The March closure of the 700-person news agency has been internationally criticized as an attack on freedom of expression

Four months after the government suddenly shuttered Argentina’s public news agency, Télam, it has formally turned the organization into an advertising agency.

President Javier Milei announced that he would close Télam during his speech for the opening of congressional sessions in March. Just three days later, its website was taken down, its offices fenced off and its 700 employees sent on paid leave, in a move that shocked many by its speed and aggression. Milei had initially said he would privatize the organization.

Half of the workers have taken voluntary redundancy — but others have been camping out in front of their two former offices in Buenos Aires ever since.

The changeover was made official with a decree published in Argentina’s gazette Monday. Last week, the government had announced that Télam, along with other public media, would be placed under the purview of presidential spokesman Manuel Adorni. However, the decree states that Chief of Staff Guillermo Francos will control the new agency, which will be called Agencia de Publicidad del Estado (State Advertising Agency). 

All of Télam’s resources — including staff, their news services, and other assets — will be transferred to other public media or third parties, the decree adds.

A source at the now-defunct agency said that some of the remaining workers would now be transferred to the public media company Radio Televisión Argentina, adding that a new news agency would be created there. However, the specifics of this plan have yet to be communicated to workers. The rest will work for the new advertising agency.

According to the decree, the new agency will focus on state advertising and publicity. Until now, Télam had also functioned as a hub that distributed payments for state advertising in private media, meaning that part of its operations were already dedicated to these tasks.
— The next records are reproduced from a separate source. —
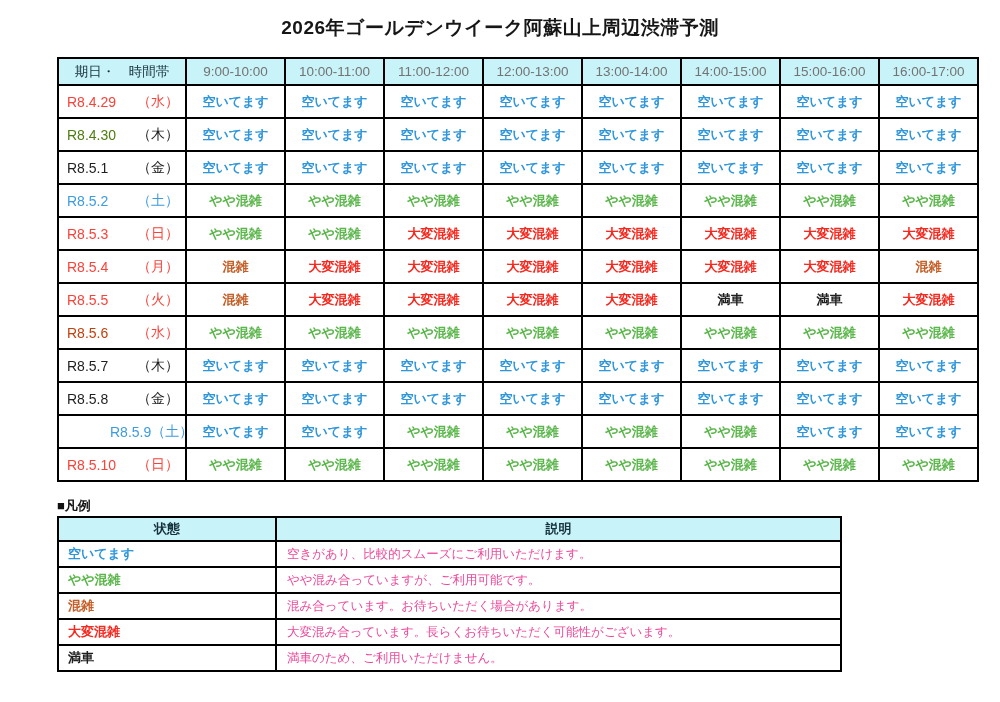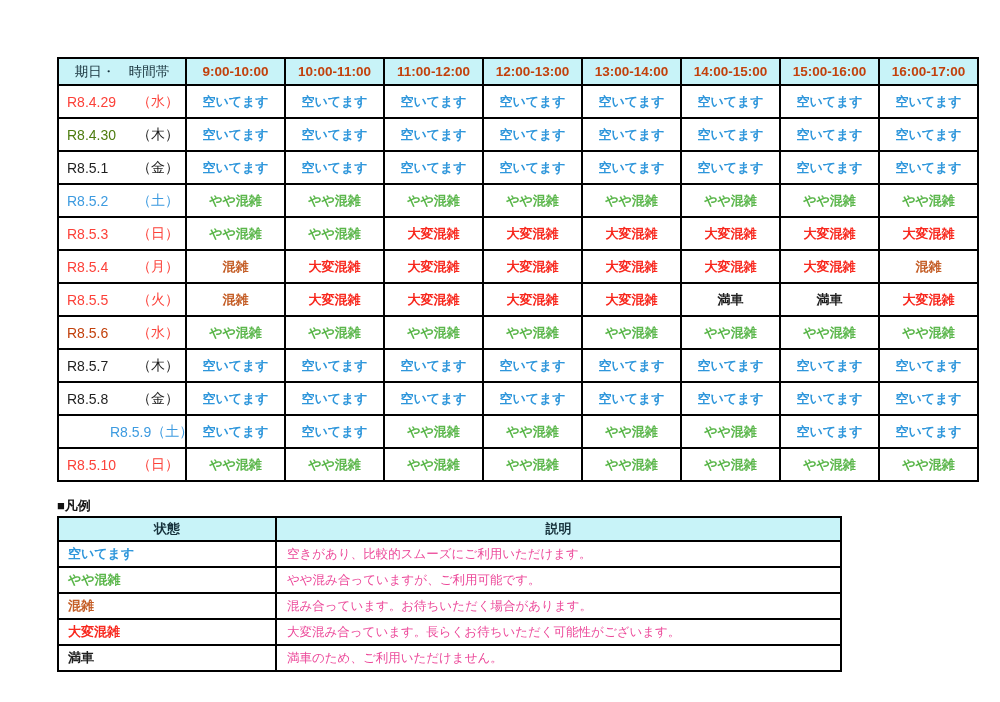--- a/index.html
+++ b/index.html
@@ -25,21 +25,21 @@
     position:absolute; left:57px; top:57px; width:859px;
   }
   .forecast th, .forecast td {
     border:2px solid #000000;
     text-align:center; vertical-align:middle;
     overflow:hidden; white-space:nowrap;
   }
   .forecast thead tr { height:27px; }
   .forecast tbody tr { height:33px; }
   .corner-th { width:128px; background:#c8f3f8; font-size:13.5px; font-weight:500; color:#17323c; }
-  .time-th   { width:99px;  background:#c8f3f8; font-size:13.5px; font-weight:700; color:#c2410c; }
+  .time-th   { width:99px;  background:#c8f3f8; font-size:13.5px; font-weight:400; color:#737373; }
   .date-td {
     text-align:left; font-size:14px; background:#ffffff;
     padding:0 6px 0 8px;
   }
   .date-td .inner { display:flex; justify-content:space-between; align-items:center; }
   .status-td { font-size:13px; font-weight:700; background:#ffffff; }
 
   
   .legend-heading {
     position:absolute; left:57px; top:497px;
@@ -56,20 +56,21 @@
   .legend-th-status { width:218px; background:#c8f3f8; font-size:13px; font-weight:600; text-align:center; color:#17323c; }
   .legend-th-desc   { width:565px; background:#c8f3f8; font-size:13px; font-weight:600; text-align:center; color:#17323c; }
   .legend-status { font-size:13px; font-weight:700; text-align:left; padding-left:9px; background:#ffffff; }
   .legend-desc   { font-size:12.5px; text-align:left; padding-left:10px; color:#ec4899; background:#ffffff; }
 </style>
 </head>
 <body>
 
 <div class="page">
 
+  <div class="title">2026年ゴールデンウイーク阿蘇山上周辺渋滞予測</div>
 
   <table class="forecast">
     <thead>
       <tr>
         <th class="corner-th">期日・　時間帯</th>
 
       <th class="time-th">9:00-10:00</th>
           <th class="time-th">10:00-11:00</th>
           <th class="time-th">11:00-12:00</th>
           <th class="time-th">12:00-13:00</th>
This decision aims to “optimize” Télam’s operations and “reflect the current business strategy, corporate identity and market position” of the company, Monday’s decree says. As an advertising agency, “it will concentrate the company’s resources in these areas, which offer better opportunities for long-term growth and profitability.”

The government took over Télam’s directorate in February, and put Diego Chaher as its new head. Another decree published on Monday in the Official Bulletin shows Chaher was promoted to State Companies Secretariat.

During an assembly on Saturday, workers from the SIPREBA journalists’ union demanded that the employees who had stayed on be allowed to return to their jobs. They also demanded that the fence and police guard be removed from the offices, calling it an “inexplicable act of repression” and “an attack on freedom of speech.”

Milei’s closure of Télam was singled out by Reporters Without Borders in their 2024 World Press Freedom Index. “2023 saw decisive elections, especially in Latin America, that were won by self-proclaimed predators of press freedom and media plurality, like Javier Milei in Argentina, who shut down the country’s biggest news agency in a worrisome symbolic act,” the organization wrote in May.

Argentina dropped 26 places to 66th in this year’s global ranking.